The contributions of this work include: 1) a framework for integrating multi-modal sensory data to reason about object geometry and enable robotic grasping, 2) an open source dataset for training a shape completion system using both tactile and depth sensory information, 3) open source code for alternative visual-tactile general completion methods, 4) experimental results comparing the completed object models using depth only, the combined depth-tactile information, and various other visual-tactile completion methods, and 5) real and simulated grasping experiments using the completed models. This dataset, code, and extended video are freely available at

Fig. 1: Completion example from live tactile and depth data for a YCB [1] Rubbermaid Pitcher. These completions demonstrate that small amounts of additional tactile sensory data can significantly improve the system’s ability to reason about 3D geometry. The Depth Only Completion for the pitcher does not capture the handle well, whereas the tactile information gives a better geometric understanding. For this example, the additional tactile information allowed the CNN to correctly identify a handle in the completion mesh.
Fig. 2: Both tactile and depth information are independently captured and voxelized into grids. These are merged into a shared occupancy map which is fed into a CNN to produce a hypothesis of the object’s geometry.
Fig. 3: Visual-Tactile Fusion CNN Architecture. The CNN has three convolutional and two dense layers. The final layer has nodes and reshapes to form the resulting occupancy grid. The numbers on the bottom edges show the input sizes for each layer. All layers use ReLU activations except for the last dense layer, which uses a sigmoid.

Ii Related Work

The idea of incorporating sensory information from vision, tactile and force sensors is not new [2]. Despite the intuitiveness of using multi-modal data, there is still no concensus on which framework best integrates multi-modal sensory information in a way that is useful for robotic manipulation tasks. In this work, we are interested in reasoning about object geometry, and in particular, creating models from multi-modal sensory data that can be used for grasping and manipulation.
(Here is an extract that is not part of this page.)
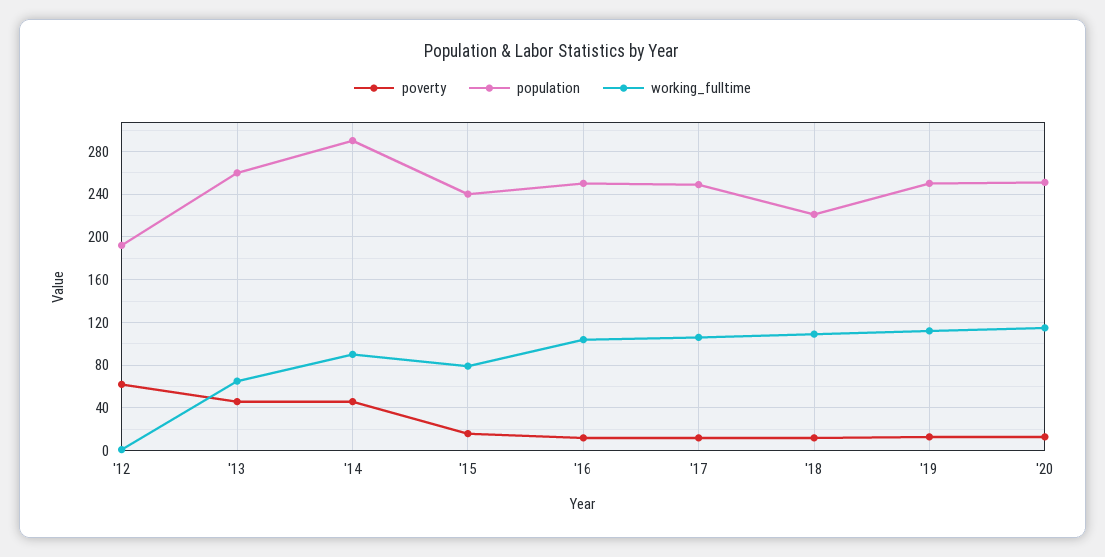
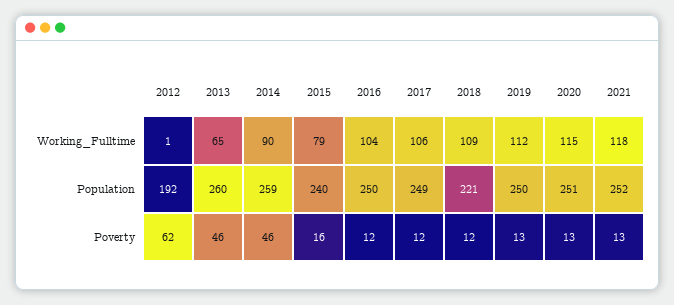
population, '14: 290 -> 259
working_fulltime, 2021: none -> 118
population, 2021: none -> 252
poverty, 2021: none -> 13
Several recent uses of tactile information to improve estimates of object geometry have focused on the use of Gaussian Process Implicit Surfaces (GPIS) [3]. Several examples along this line of work include [4][5] [6][7][8][9][10]. This approach is able to quickly incorporate additional tactile information and improve the estimate of the object’s geometry local to the tactile contact or observed sensor readings. There has additionally been several works that incorporate tactile information to better fit planes of symmetry and superquadrics to observed point clouds [11][12][13]. These approaches work well when interacting with objects that conform to the heuristic of having clear detectable planes of symmetry or are easily modeled as superquadrics.

There has been successful research in utilizing continuous streams of visual information similar to Kinect Fusion [14] or SLAM [15] in order to improve models of 3D objects for manipulation, an example being [16][17]. In these works, the authors develop an approach to building 3D models of unknown objects based on a depth camera observing the robot’s hand while moving an object. The approach integrates both shape and appearance information into an articulated ICP approach to track the robot’s manipulator and the object while improving the 3D model of the object. Similarly, another work [18] attaches a depth sensor to a robotic hand and plans grasps directly in the sensed voxel grid. These approaches improve their models of the object using only a single sensory modality but from many time points.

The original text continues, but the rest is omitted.